Generated-by: Cursor 1.x
### What changes were proposed in this pull request?

Extend `CastUtils.java` with two helpers for decimal precision adjustment
and use them from `Cast.changePrecision` (both the eval and codegen
implementations). The new helpers mutate the input `Decimal` in place
(matching the behavior of the existing inline codegen), so they're safe
to call on the temporary produced by `Decimal.fromString(...)` /
`Decimal.apply(...)` / decimal-arithmetic results.

Helpers added:
* `changePrecisionExact(Decimal, int, int, QueryContext)`: ANSI throw on
  overflow, preserves the per-call-site `QueryContext` so error messages
  keep their query-origin info.
* `changePrecisionOrNull(Decimal, int, int)`: non-ANSI, returns `null`
  on overflow (no `QueryContext` needed).

`Cast.scala` changes:
* `changePrecision` eval method dispatches on `nullOnOverflow` and
  delegates to the appropriate helper.
* `changePrecision` codegen method has three branches now: the existing
  `canNullSafeCast` fast path (unchanged), a `nullOnOverflow` branch
  (inline), and the ANSI throw branch which now emits a one-line
  `CastUtils.changePrecisionExact(...)` call instead of the 5-line
  `if/else` overflow block.

### Why are the changes needed?

Part of SPARK-56908 (umbrella).

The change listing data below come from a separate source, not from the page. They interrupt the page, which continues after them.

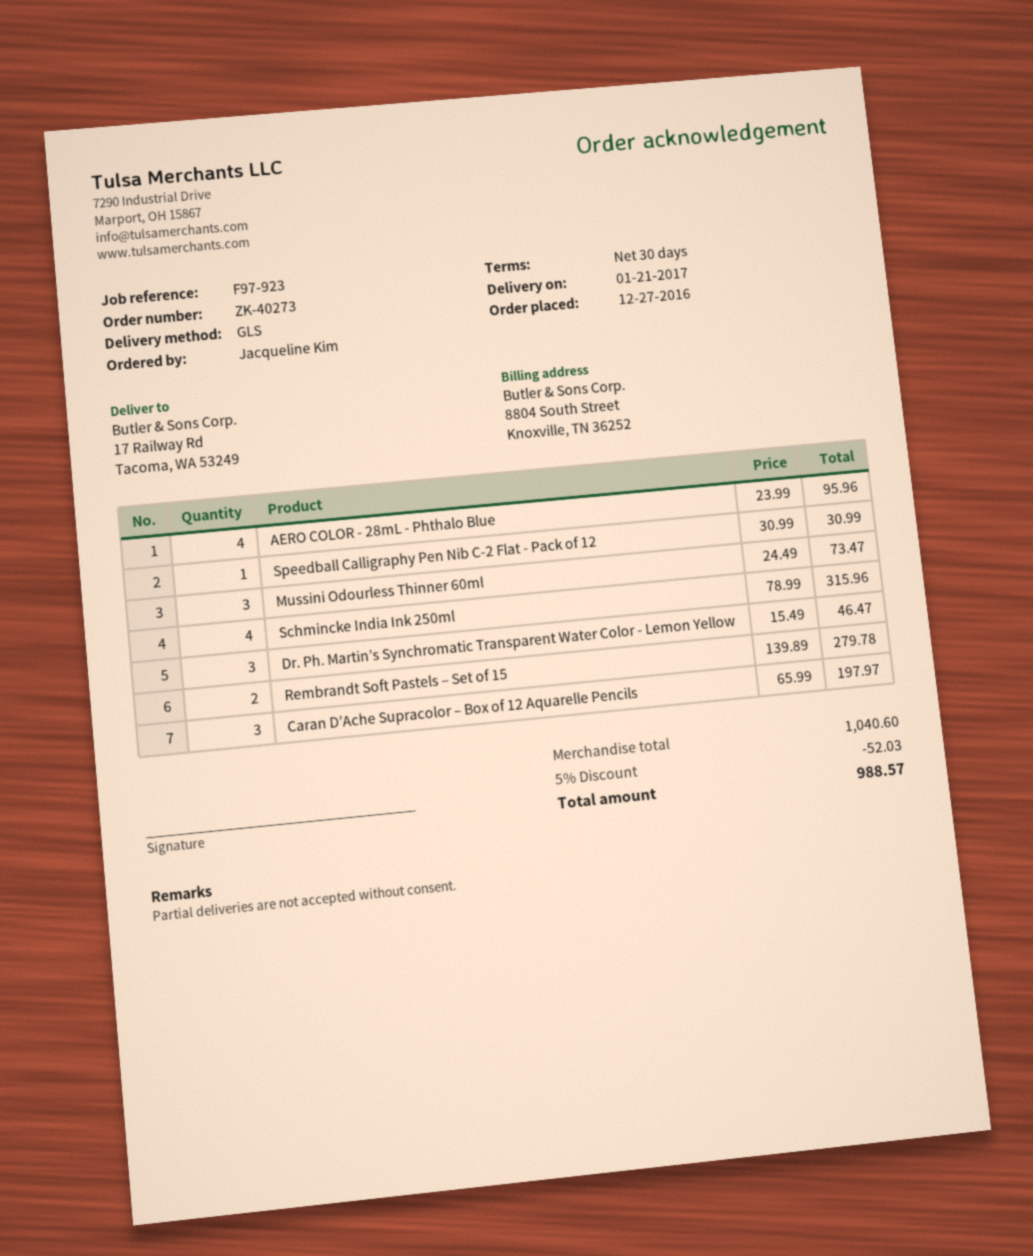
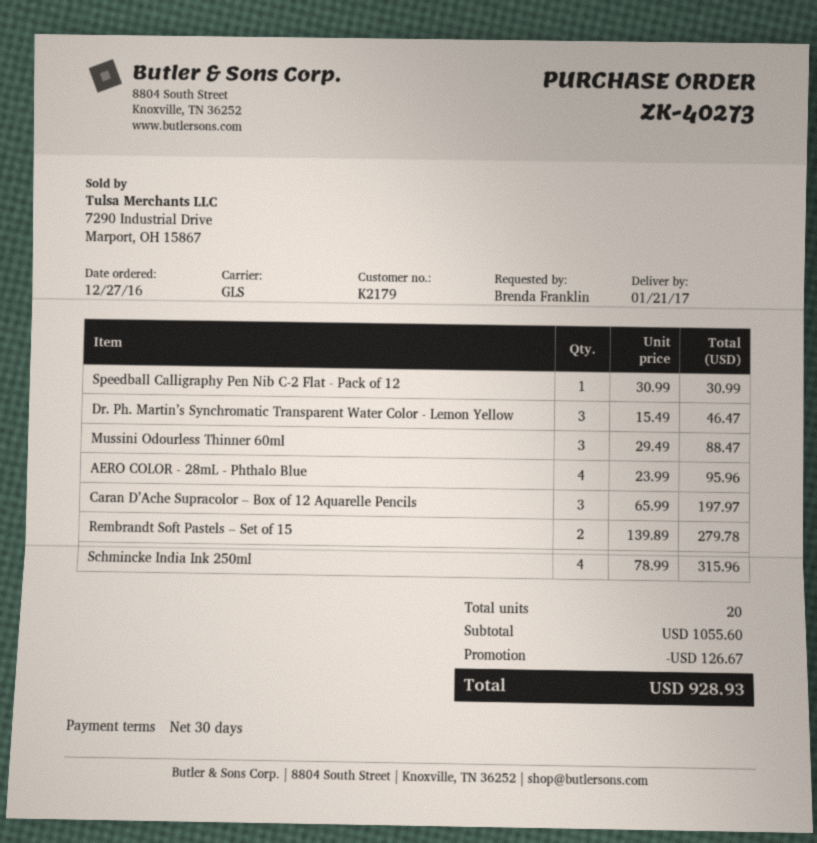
ordered by: Jacqueline Kim -> Brenda Franklin
Mussini Odourless Thinner 60ml: 3 x 24.49 = 73.47 -> 3 x 29.49 = 88.47
subtotal: 1040.60 -> 1055.60
discount: 52.03 -> 126.67
total: 988.57 -> 928.93

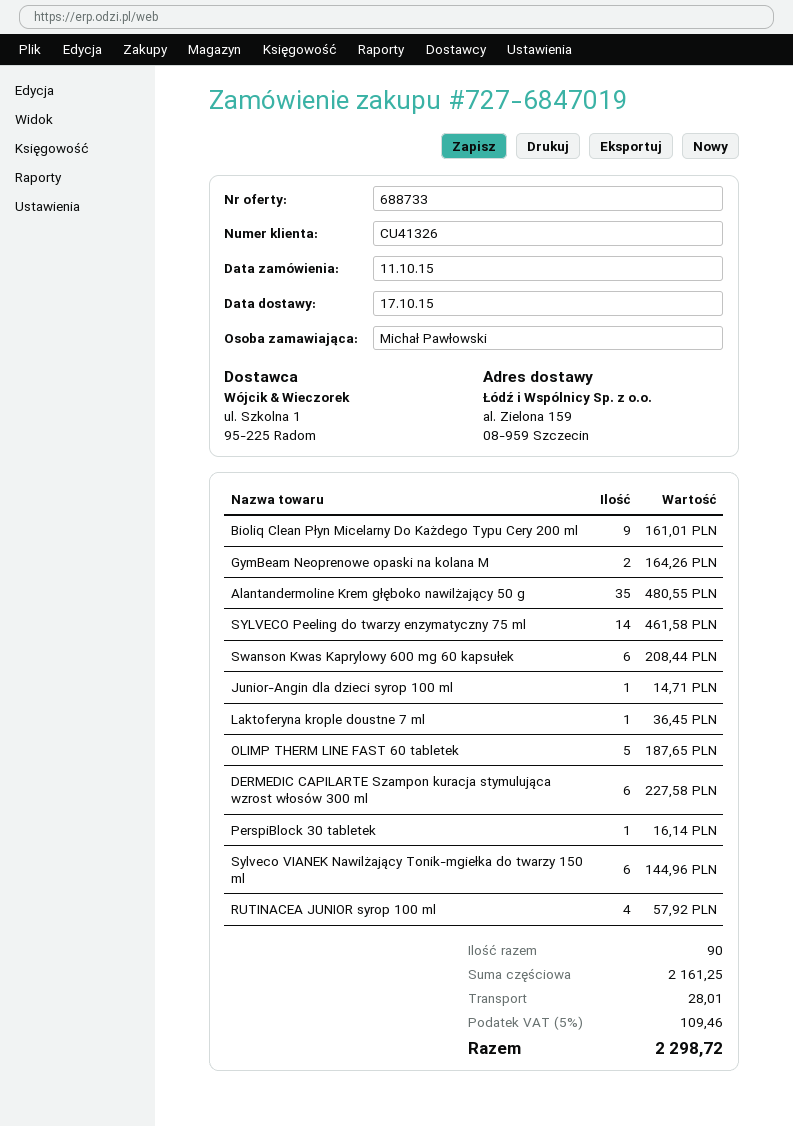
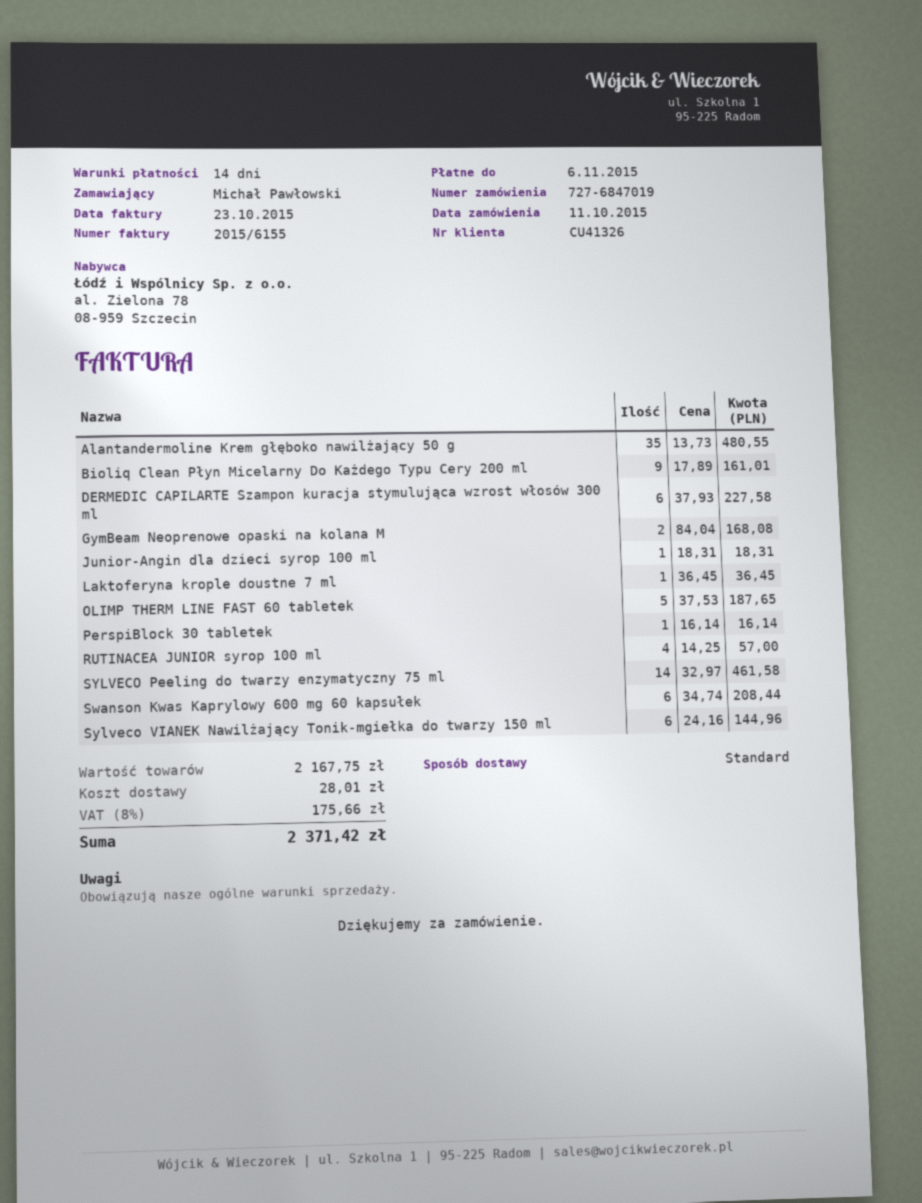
GymBeam Neoprenowe opaski na kolana M: 2 for 164.26 -> 2 for 168.08
Junior-Angin dla dzieci syrop 100 ml: 1 for 14.71 -> 1 for 18.31
RUTINACEA JUNIOR syrop 100 ml: 4 for 57.92 -> 4 for 57.00
subtotal: 2161.25 -> 2167.75
tax: 5% = 109.46 -> 8% = 175.66
total: 2298.72 -> 2371.42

The ANSI throw branch of
`Cast.changePrecision` is hit by every cast to decimal that may overflow
(very common in TPC-DS, where `cast(int as decimal(7,2))` is widespread).
Collapsing the 5-line inline body to one line shrinks the generated
Java source for those plans.

### Does this PR introduce _any_ user-facing change?

No. The compiled behavior is identical; only the emitted Java source
text changes.

### How was this patch tested?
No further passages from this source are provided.